- **EXERCISE BRIEF**
Extract every line of the material that holds the string "Acrylic".

- **DATA SHOWN**
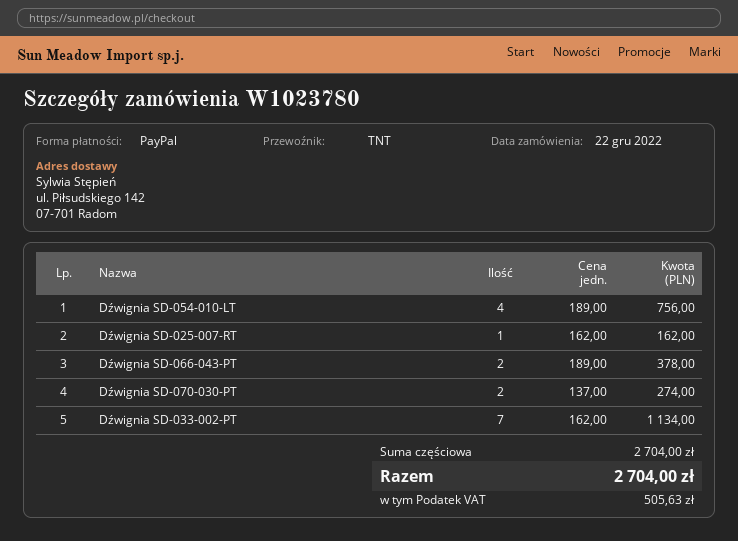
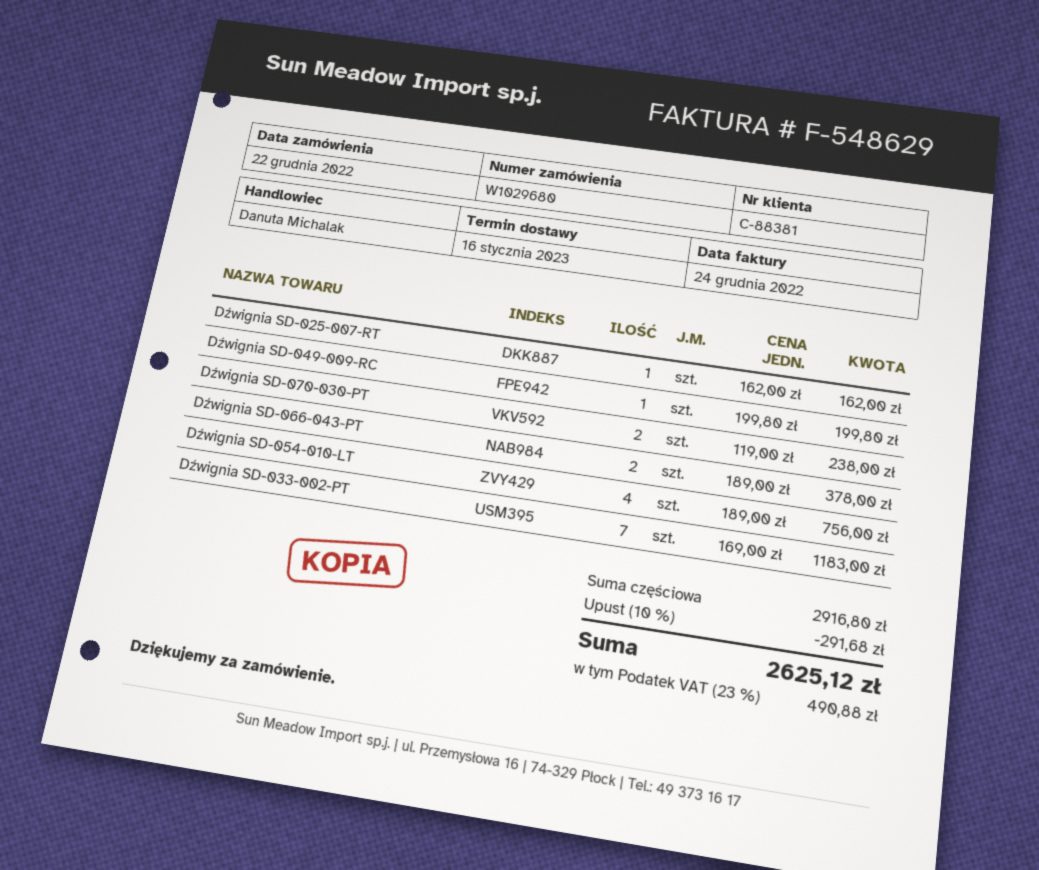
order number: W1023780 -> W1029680
Dźwignia SD-070-030-PT: 2 x 137.00 = 274.00 -> 2 x 119.00 = 238.00
Dźwignia SD-033-002-PT: 7 x 162.00 = 1134.00 -> 7 x 169.00 = 1183.00
Dźwignia SD-049-009-RC: none -> 1 x 199.80 = 199.80
subtotal: 2704.00 -> 2916.80
discount: none -> 10% = 291.68
tax: 505.63 -> 490.88
total: 2704.00 -> 2625.12

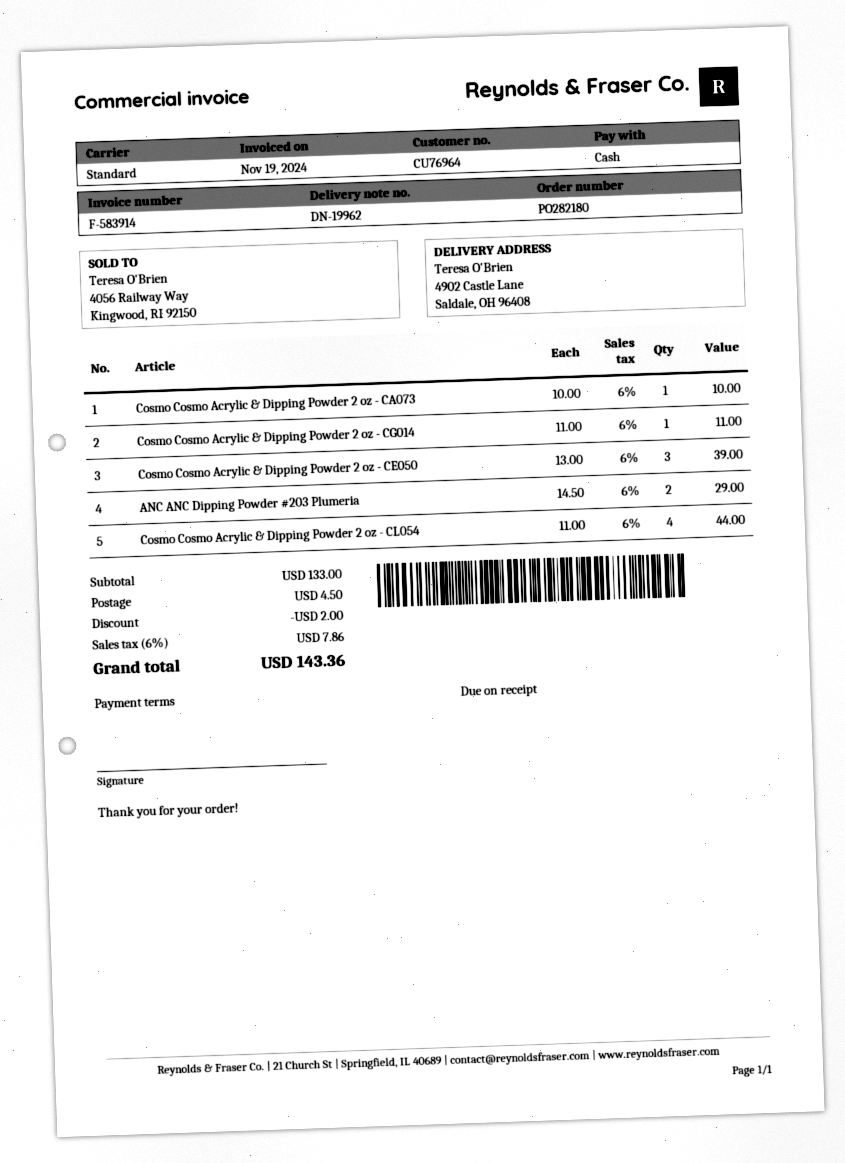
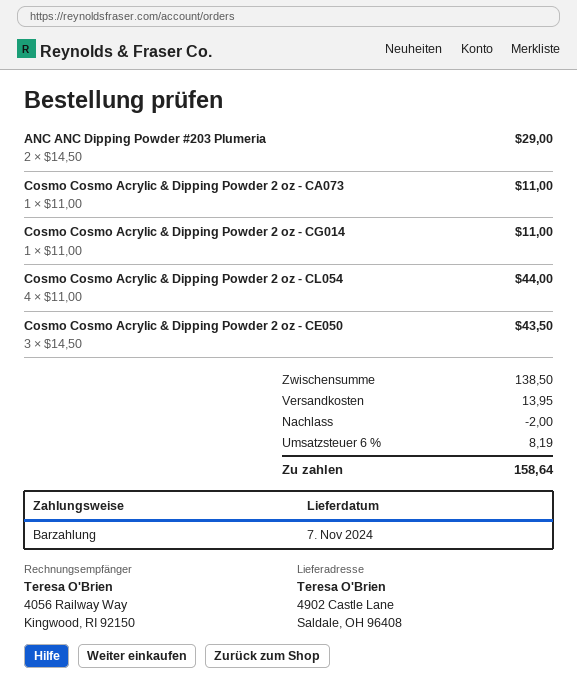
Cosmo Cosmo Acrylic & Dipping Powder 2 oz - CA073: 1 x 10.00 = 10.00 -> 1 x 11.00 = 11.00
Cosmo Cosmo Acrylic & Dipping Powder 2 oz - CE050: 3 x 13.00 = 39.00 -> 3 x 14.50 = 43.50
subtotal: 133.00 -> 138.50
shipping: 4.50 -> 13.95
tax: 6% = 7.86 -> 6% = 8.19
total: 143.36 -> 158.64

- **WRITTEN SOLUTION**
Cosmo Cosmo Acrylic & Dipping Powder 2 oz - CA073: 1 x 10.00 = 10.00 -> 1 x 11.00 = 11.00
Cosmo Cosmo Acrylic & Dipping Powder 2 oz - CE050: 3 x 13.00 = 39.00 -> 3 x 14.50 = 43.50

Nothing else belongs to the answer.